Cancel or timeout a long running regular expression

Fri Sep 16 18:01:27 EDT 2011

On 9/16/2011 9:57 AM, Nobody wrote:
>>I wonder if there are any
>> heuristics for detecting exponential time re's.
>
> Exponential growth results from non-determinism, i.e. if there are
> multiple transitions for a given character from a given state.
>
> Common patterns include:
>
> 	...(a...)?a...
> 	...(a...)*a...
> 	...(a...)+a...
>
> with a choice between matching the "a" at the start of the bracketed
> pattern or the "a" following it.
>
> 	(xxxa...|xxxb...|xxxc...)
>
> with a choice between branches which cannot be resolved until more data
> has been read.
>
> For re.search (as opposed to re.match):
>
> 	axxxa...
>
> When axxx has been read, a following "a" gives a choice between
> continuing the existing match with the second "a", or aborting and
> matching against the first "a". For patterns which contain many copies of
> the initial character, each copy creates another branch.
>
> Also, using back-references in a regexp [sic] can be a significant
> performance killer, as it rules out the use of a DFA (which, IIRC, Python
> doesn't do anyhow) and can require brute-forcing many combinations.

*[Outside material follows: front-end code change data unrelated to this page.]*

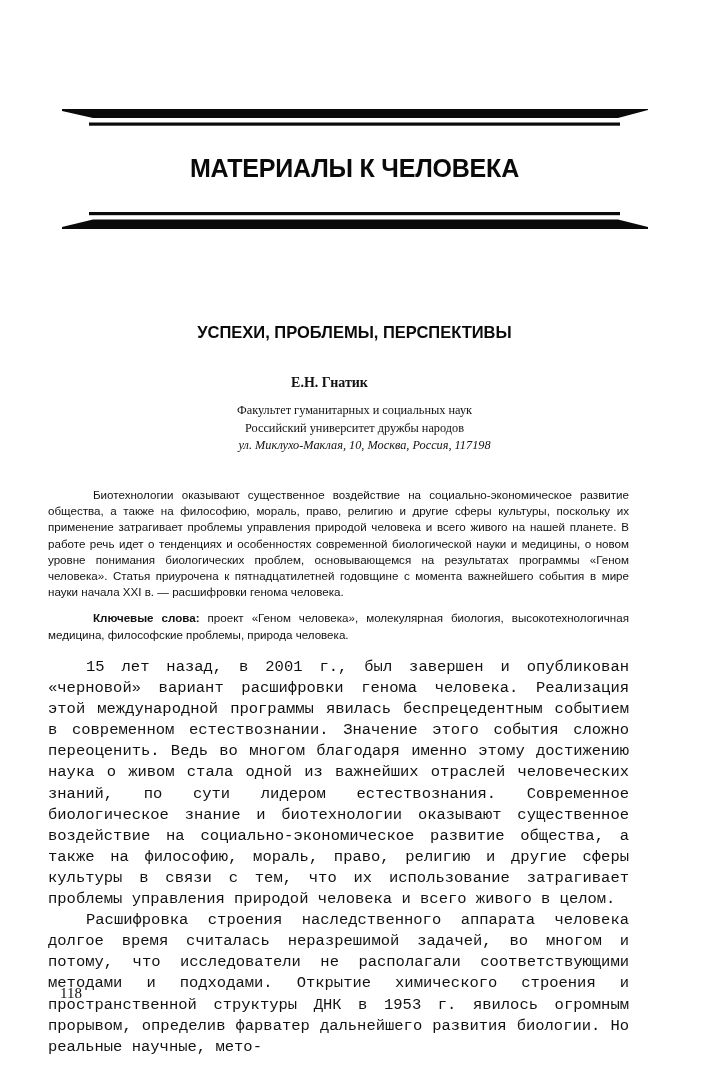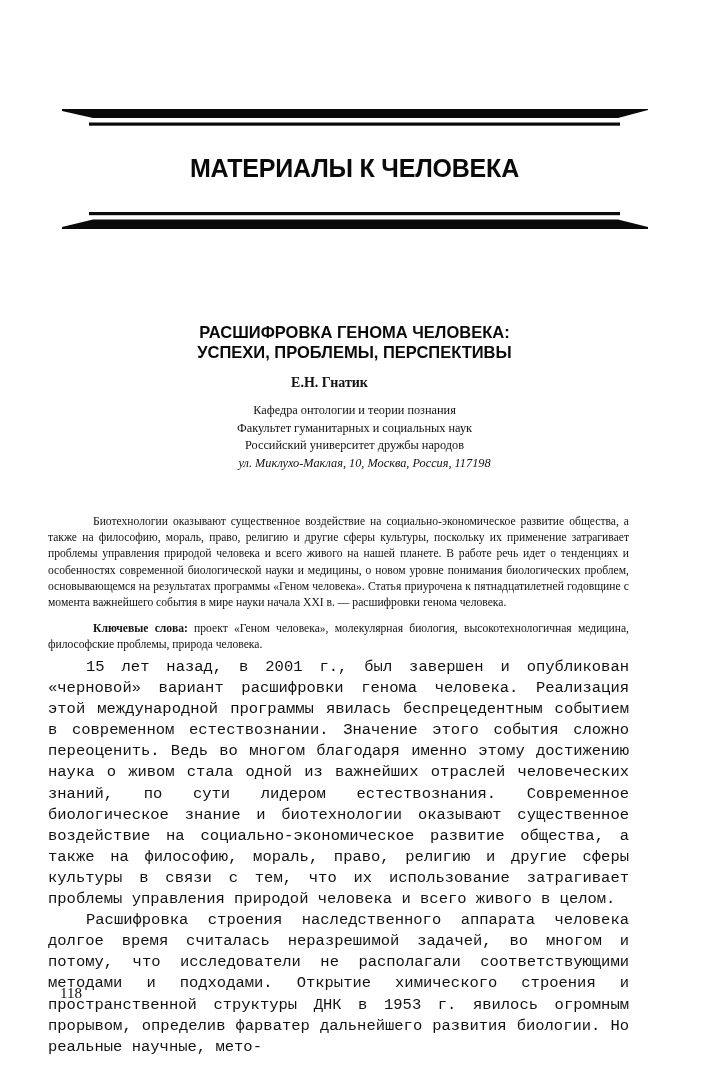--- a/index.html
+++ b/index.html
@@ -73,7 +73,6 @@
 <div class="section-title">МАТЕРИАЛЫ К ЧЕЛОВЕКА</div>
 
 <div class="article-title">
-  <div>РАСШИФРОВКА ГЕНОМА ЧЕЛОВЕКА:</div>
   <div>УСПЕХИ, ПРОБЛЕМЫ, ПЕРСПЕКТИВЫ</div>
 </div>
 

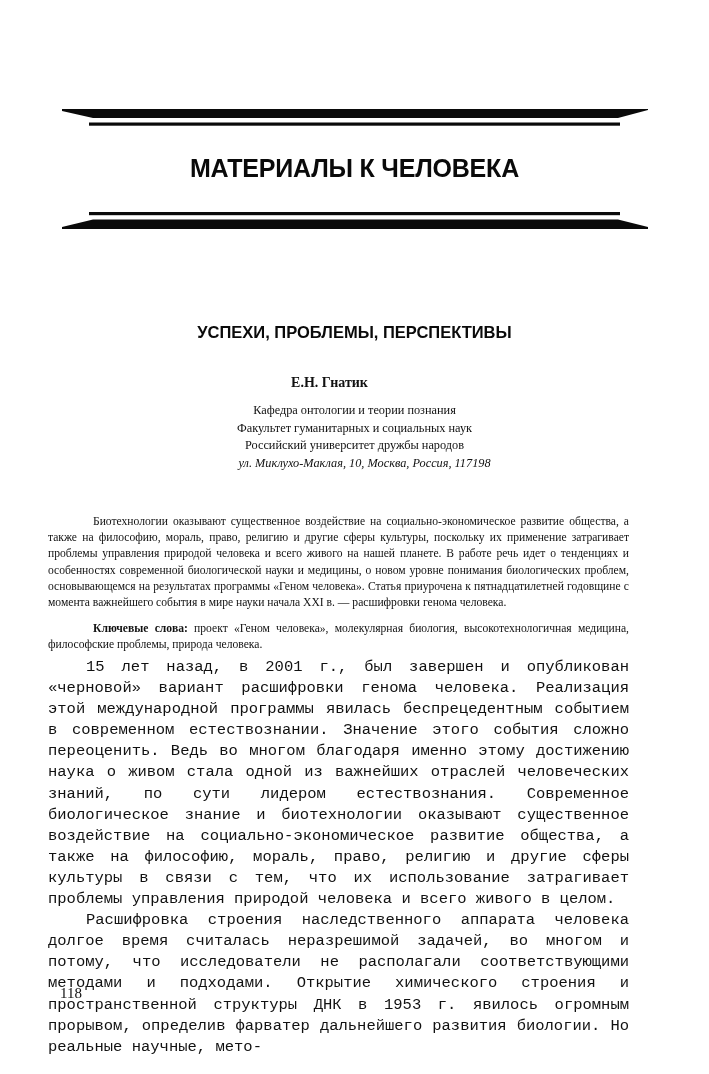--- a/index.html
+++ b/index.html
@@ -79,7 +79,6 @@
 <div class="author">Е.Н. Гнатик</div>
 
 <div class="affil">
-  <div>Кафедра онтологии и теории познания</div>
   <div>Факультет гуманитарных и социальных наук</div>
   <div>Российский университет дружбы народов</div>
   <div class="addr">ул. Миклухо-Маклая, 10, Москва, Россия, 117198</div>

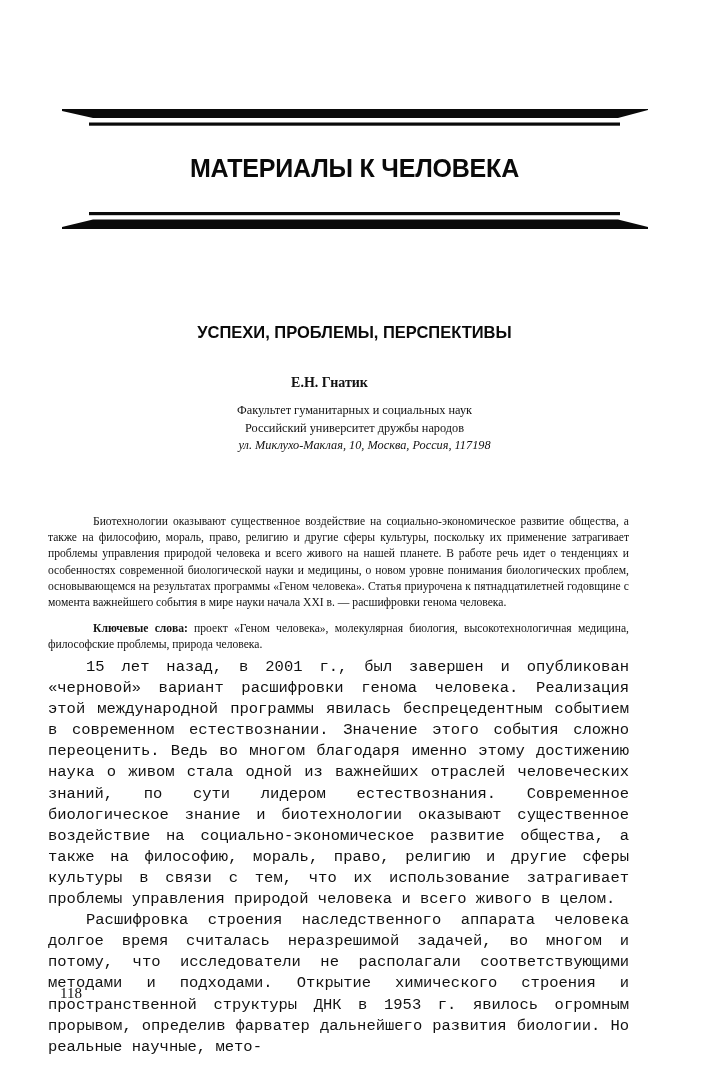--- a/index.html
+++ b/index.html
@@ -36,8 +36,8 @@
   .affil .addr { font-style: italic; padding-left: 20px; }
 
   .abstract {
-    position: absolute; left: 48px; width: 581px; top: 514px;
-    font-family: Liberation Serif, serif; font-size: 11.6px; line-height: 16.2px;
+    position: absolute; left: 48px; width: 581px; top: 487px;
+    font-family: Liberation Sans, sans-serif; font-size: 11.6px; line-height: 16.2px;
     text-align: justify;
   }
   .abstract p { margin: 0; text-indent: 45px; }

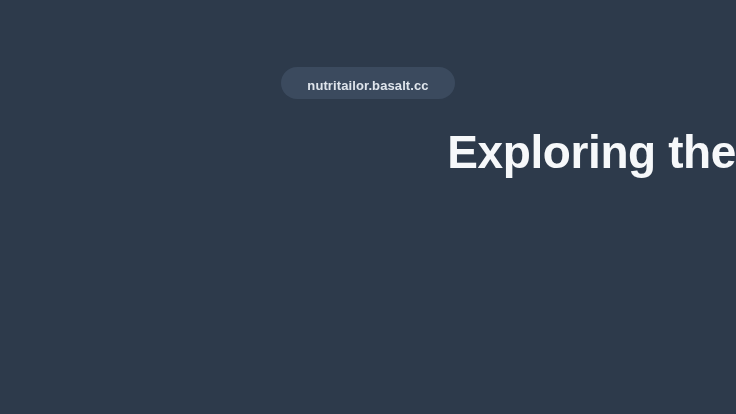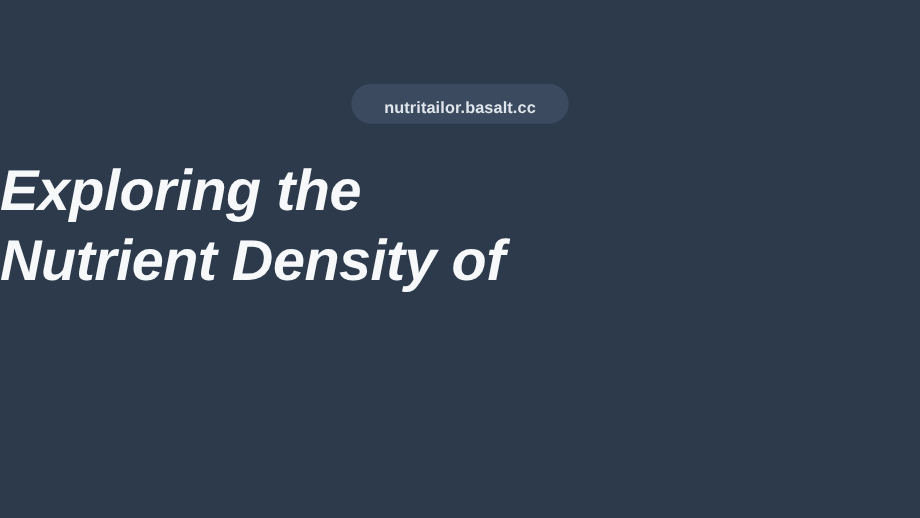--- a/index.html
+++ b/index.html
@@ -62,8 +62,7 @@
     width: 736px;
     display: flex;
     flex-direction: column;
-    align-items: flex-start;
-    font-style: italic;
+    align-items: flex-end;
   }
 
   .hero-line {

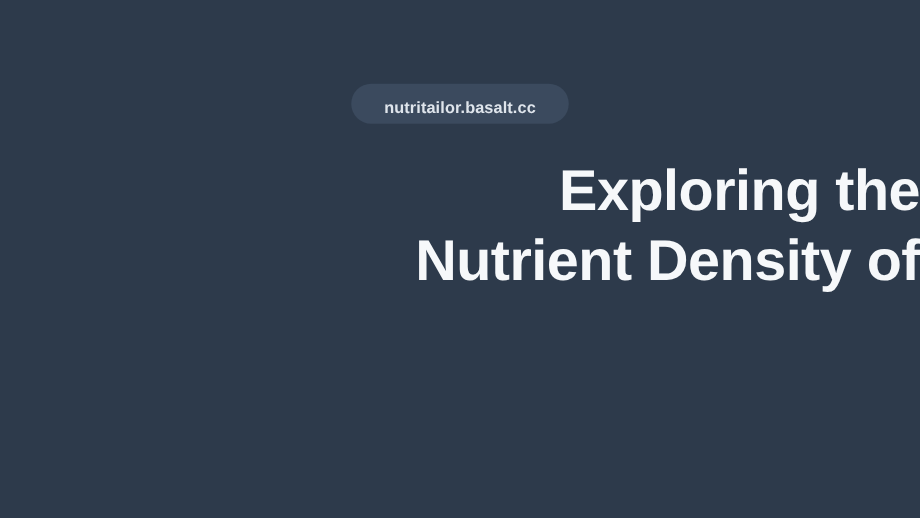--- a/index.html
+++ b/index.html
@@ -86,7 +86,6 @@
 
   <div class="hero">
     <div class="hero-line">Exploring the</div>
-    <div class="hero-line">Nutrient Density of</div>
   </div>
 
 </div>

A
> particularly bad case is:
>
> 	(a*)\1
>
> matching against "aaaaaaaa...".
>
> If the performance issue is with re.match/re.search rather than with
> re.compile, one option is to use ctypes to access libc's regexp functions.
> Those are likely to provide better searching throughput at the expense of
> potentially increased compilation time.

Now, can you write that as a heuristic *algorithm* def 
dangerous_re(some_re):?

-- 
Terry Jan Reedy